Other issues have been less debated: the relationship between growth and development, the consequences of the crisis for inequality, the strategies to face it, labor rights, and the different bases from which different social groups start to face the situation.
This dossier contributes to the open economic debate in Cuba, addressing both issues of its foreground and some of the least considered. Here, Cuban women economists reflect on the relationship between growth and development, on the need to think about inequalities as part, and not after, of the strategies to confront the crisis, on the regulation of labor rights in the non-state sector of the economy and on gender gaps in the Cuban worlds of work. Four questions, five voices in counterpoint and complementarity…. They put their fingers on old and new wounds of the Cuban economy and insist that, in order to heal them, no person can, in effect, be left unprotected.
A part of the economic debate that is taking place in Cuba raises as a persistent argument the need to ensure economic growth. Does economic growth imply development, or not necessarily? What are the consequences of focusing the proposals on economic growth?
Betsy Anaya: Several economists consider growth to be synonymous with development. However, since the middle of the last century, debates in the frameworks of ECLAC have pointed out that development is a broader concept than growth. The concept of development has been evolving over the years, as well as the instruments used to measure it. Other dimensions have been incorporated, such as the sustainability of development. And diverse alternative instruments have been proposed to the Gross Domestic Product, a measure par excellence of growth, which express measurements that are closer to development. Some examples are the Human Development Index, and others that measure happiness and well-being.

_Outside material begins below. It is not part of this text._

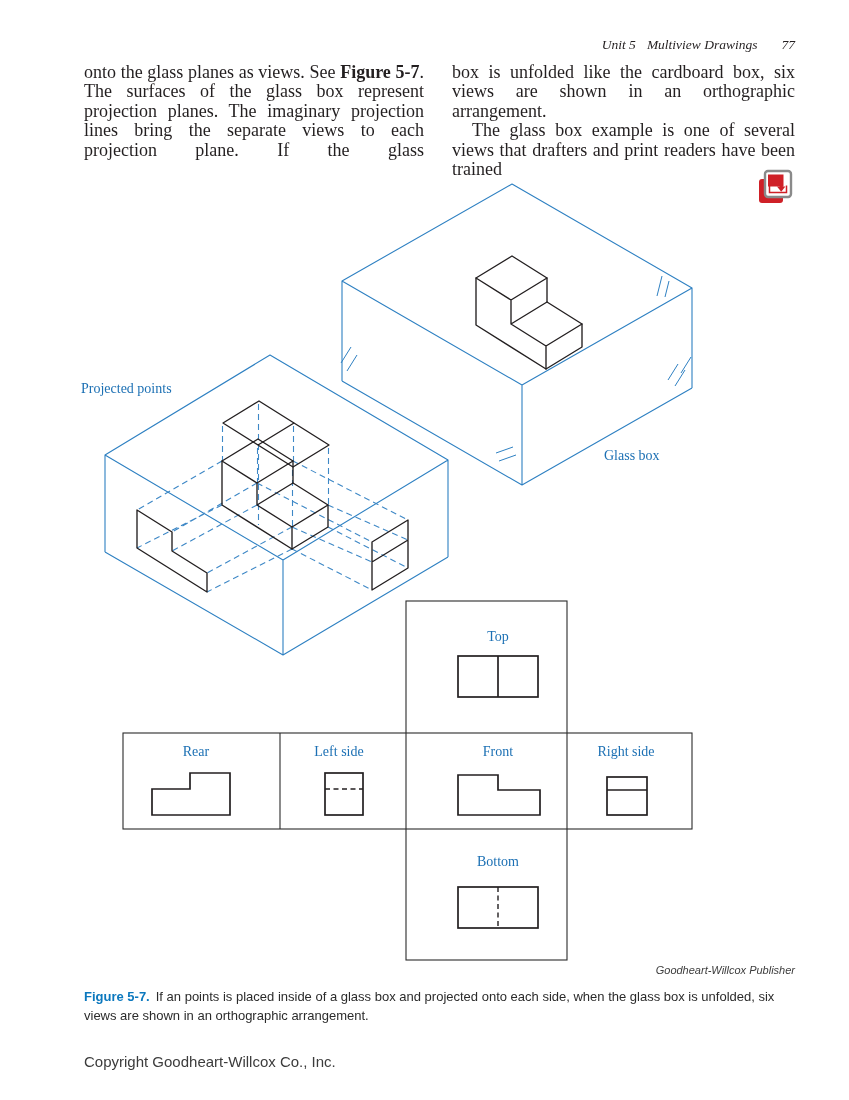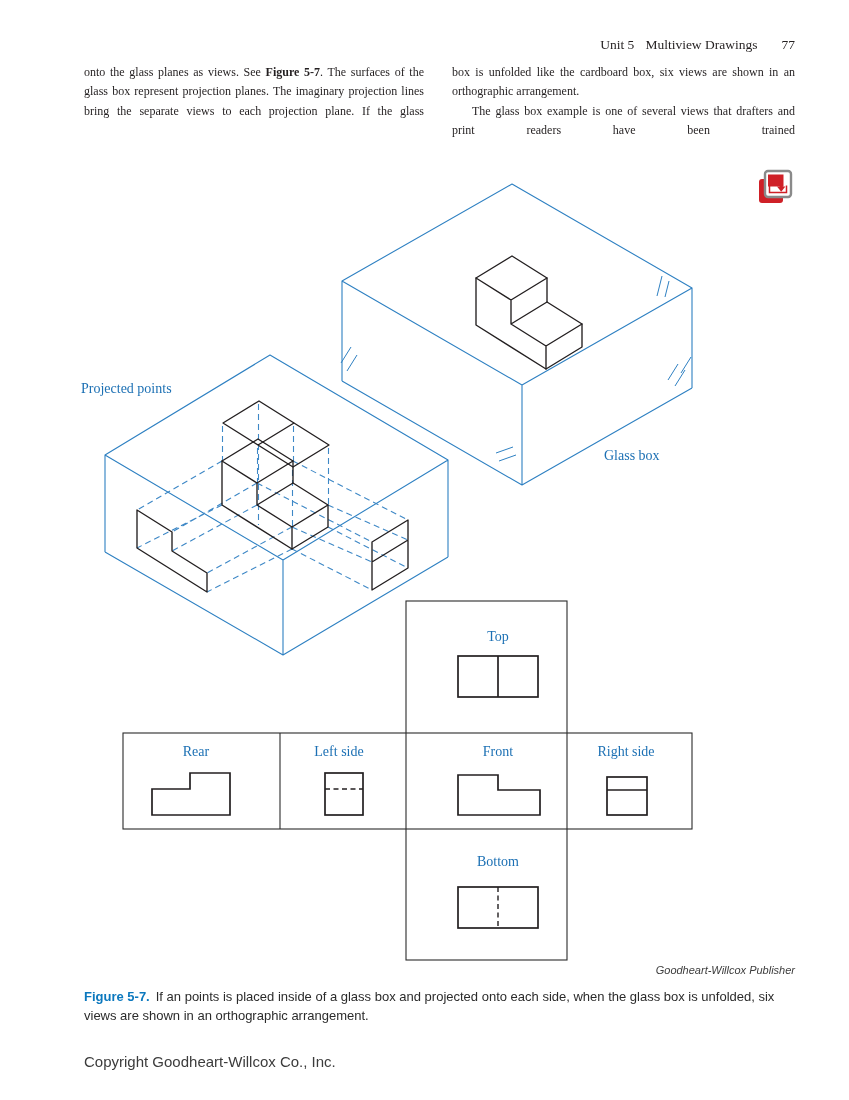"Unit 5 Multiview Drawings 77" #running-head { font-style: none -> italic }
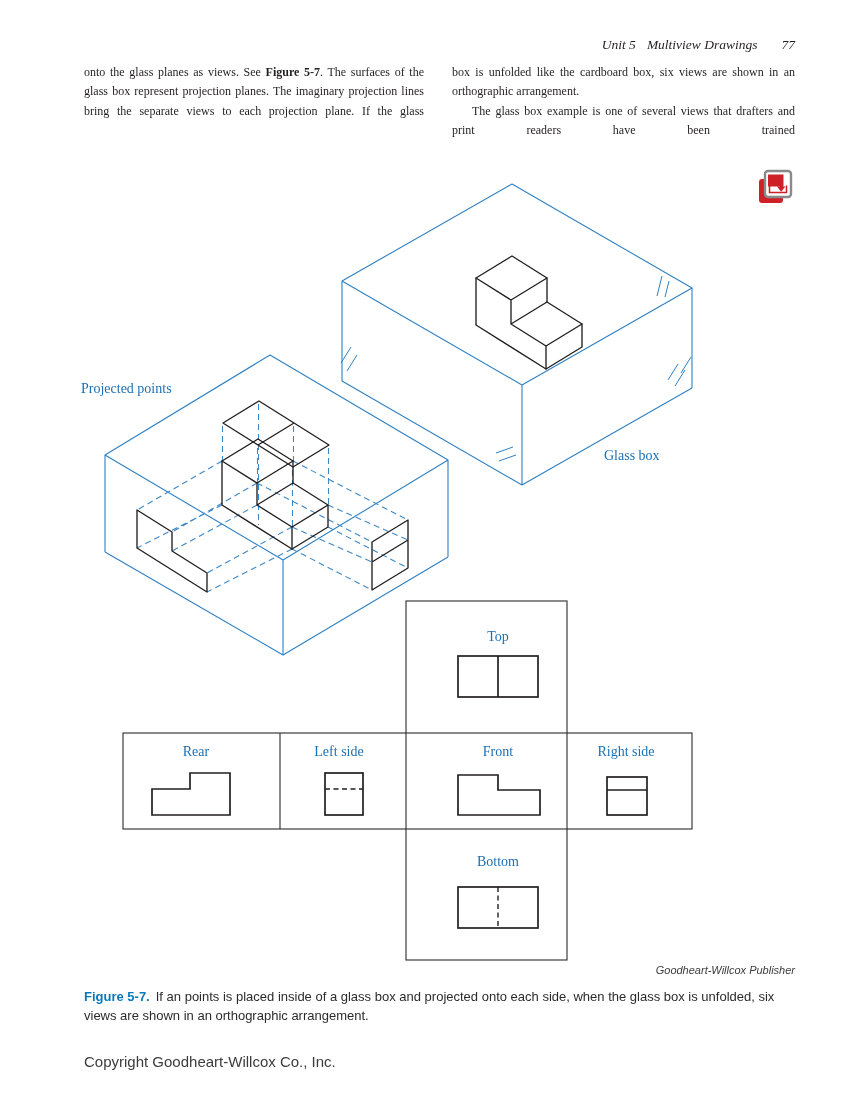"onto the glass planes as" .bodycol { font-size: 12px -> 18px }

Another group of economists has pointed out that it is possible to develop without growing. I have a different point of view from the latter. In the specific case of Cuba, at the present time, I consider that growth is essential to achieve a path of development. I think that a debate on development also needs to discuss growth; otherwise, not necessarily. Growth, per se, does not guarantee development. Growth quality is required (in terms of, for example, its structure and how it is distributed) and that it be sustained over time.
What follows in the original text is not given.